Roman Stocker, Ph.D.Co-Director, PriME
Professor of Groundwater and Hydromechanics, Department of Civil, Environmental and Geomatic Engineering, ETH ZurichRoman Stocker’s website
The interactions of bacteria with phytoplankton and with marine particles are central to the role of bacteria in global biogeochemical cycling and control over atmospheric carbon levels. As part of PriME, Roman Stocker’s group will lead three projects to understand how microscale interactions govern the assembly of microbial communities and so lay the foundations for the fundamental ecological functions of marine bacteria.
1. The signaling role of phytoplankton metabolites as a driver of microbial community assembly in phycospheres. Phytoplankton metabolites serve as growth substrates, but also as signals for bacteria. Through a combination of laboratory trials and experiments directly in the ocean, the group will study chemotaxis of bacteria toward (but also potentially away from) phytoplankton. The goal is to understand to what extent behavior contributes to community assembly in phycospheres (the metabolite-rich region surrounding individual phytoplankton cells).

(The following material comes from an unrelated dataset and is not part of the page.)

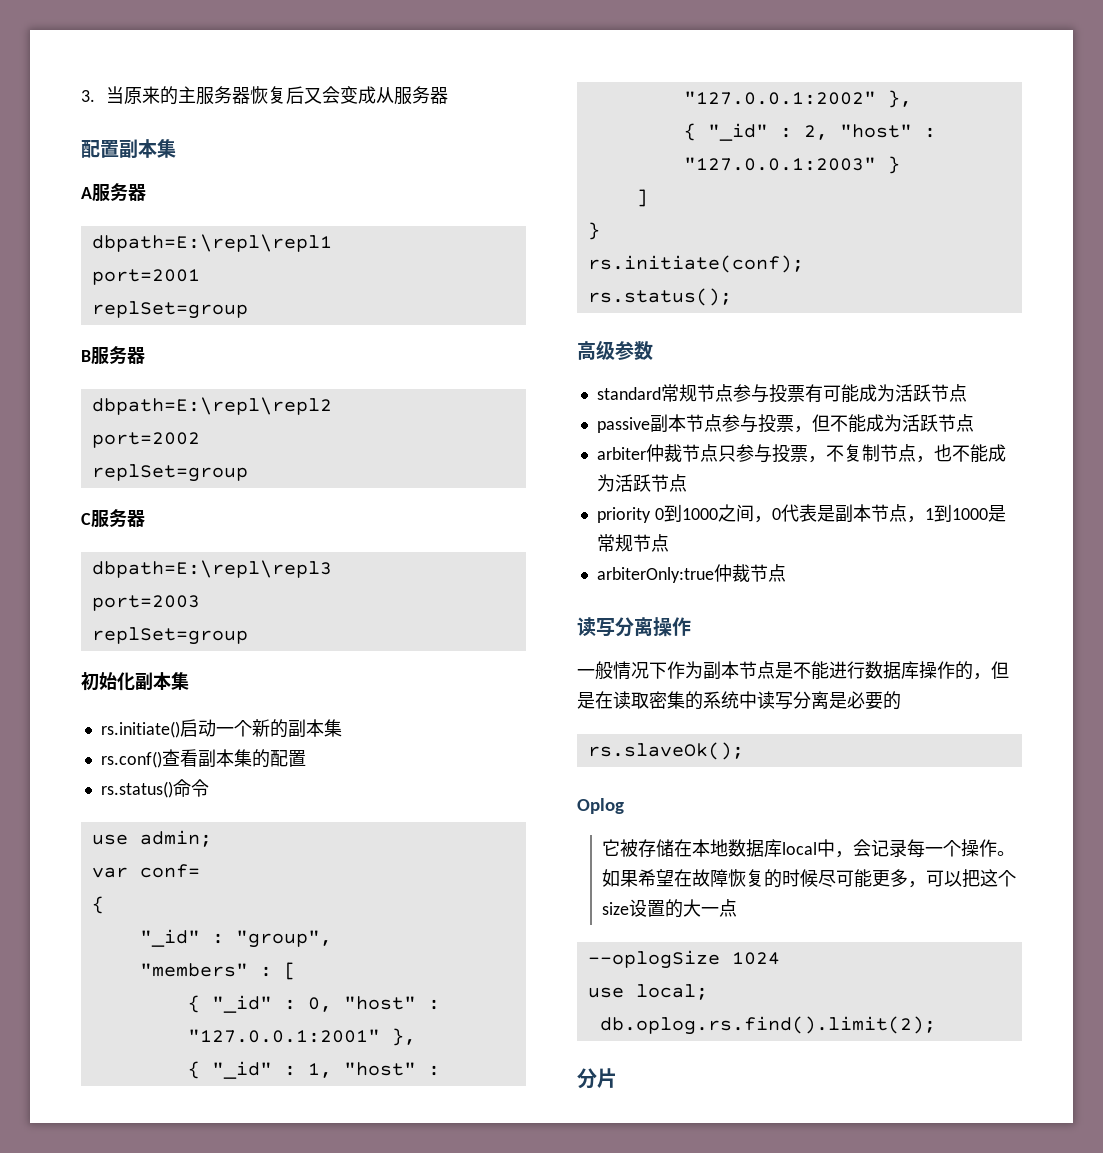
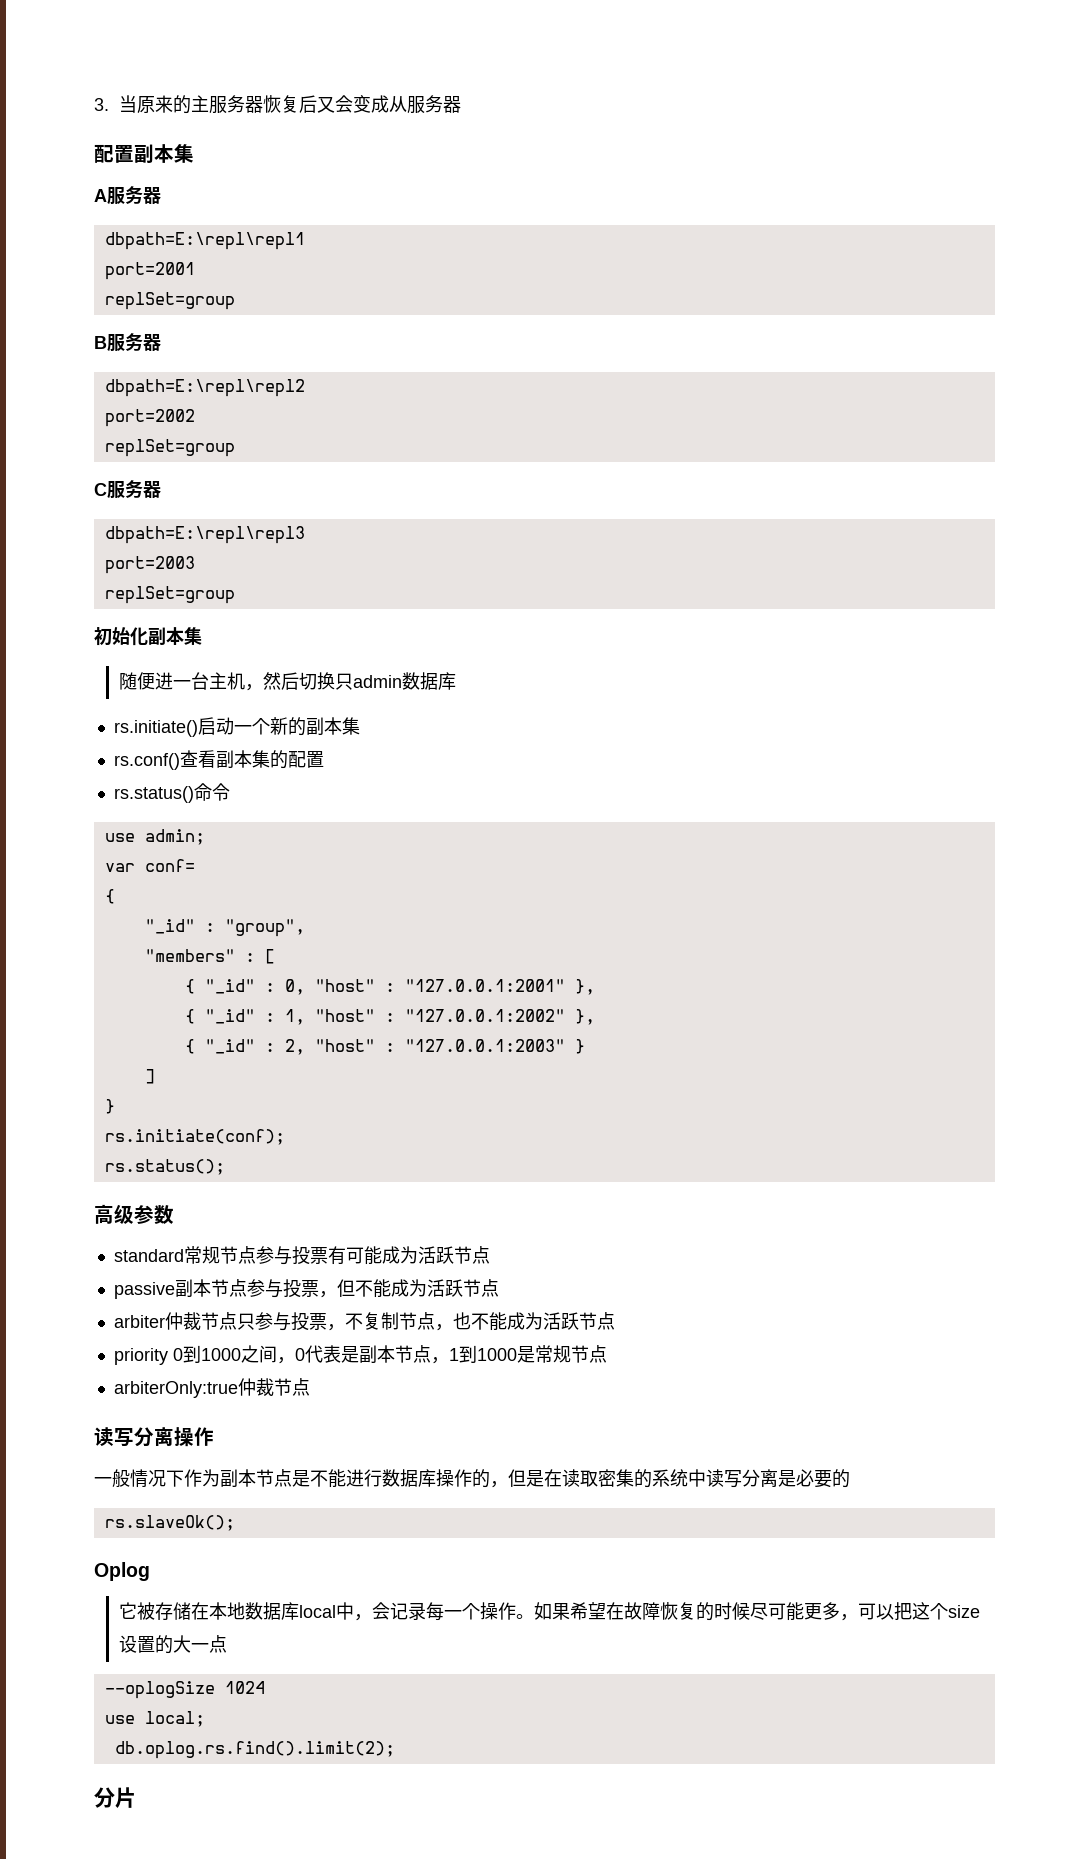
(189, 681) none -> [118,672,456,691] // 随便进一台主机，然后切换只admin数据库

2. The spatial and temporal interactions of bacteria and phytoplankton. Because of the substantially enhanced ability of bacteria and phytoplankton to exchange metabolites when they are in close proximity to each other, compared to when they are randomly dispersed in the water column, their interactions are expected to have an important spatial component. In this project, the group will study the spatial and temporal interactions between phytoplankton and bacteria, employing microfluidics to create precisely controlled laboratory environments and using long-term video tracking of individual bacteria to quantify their behavior.
3. Degradation of particles in flow by multi-species communities. One of the defining features of marine snow particles is their propensity to sink in the water column, transporting carbon from surface waters to the oceans’ depths. This phenomenon, which is key for the global cycling of carbon, implies that the interactions between bacteria and marine snow occur in conditions of constant fluid flow around the particles. In the first phase of PriME, Stocker’s group discovered that fluid flow can increase the rate of particle degradation by attached bacteria by over an order of magnitude, due to the removal of the degradation products that otherwise inhibit further degradation. In this project, the group will ask how interactions among bacterial species that colonize marine particles affect the degradation of the particle, by using a microfluidic model system to study the impact of fluid flow on the assembly and functioning of marine microbial communities.
Roman Stocker is a professor of environmental engineering at ETH Zürich. He is Italian, grew up in Nigeria, Yemen and Venice, and graduated from the University of Padova, where he studied engineering and fluid mechanics before completing his Ph.D. on the mathematical modeling and field observation of internal waves in lakes. From 2002 to 2005, he was an instructor in applied mathematics at MIT, where he then became an assistant professor in Environmental Engineering. In 2015, he moved to ETH. Roman pioneered a new approach to microbial ecology, based on the combination of microtechnology and mathematical modeling, which allowed him to address a long-standing challenge in oceanography: the need to study marine microbes quantitatively at the single-cell level and with explicit consideration of their highly dynamic processes at the microscale.
Roman’s research group, which brings together more than 30 physicists, biologists, mathematicians and engineers, uses quantitative experiments in combination with individual-based and continuum models to understand microscale processes in the ocean, including microbial motility and sensing, the role of microbes in the marine carbon cycle, harmful algal blooms, coral disease, oil degradation, viral infection and bacteria–phytoplankton interactions. Roman has brought to the field a unique combination of (1) imaging and image analysis, revealing previously unseen processes; (2) new engineering tools, primarily microfabrication and 3D printing, providing unprecedented access to quantitative experiments on marine microbes; and (3) an intimate connection between observations and mathematical models, as necessary to identify general principles of microbial ecosystems. Roman’s work has frequently appeared in high-profile journals including Science, Nature and the Proceedings of the National Academy of Sciences, and has been featured in popular media including the BBC, CNN and The New York Times.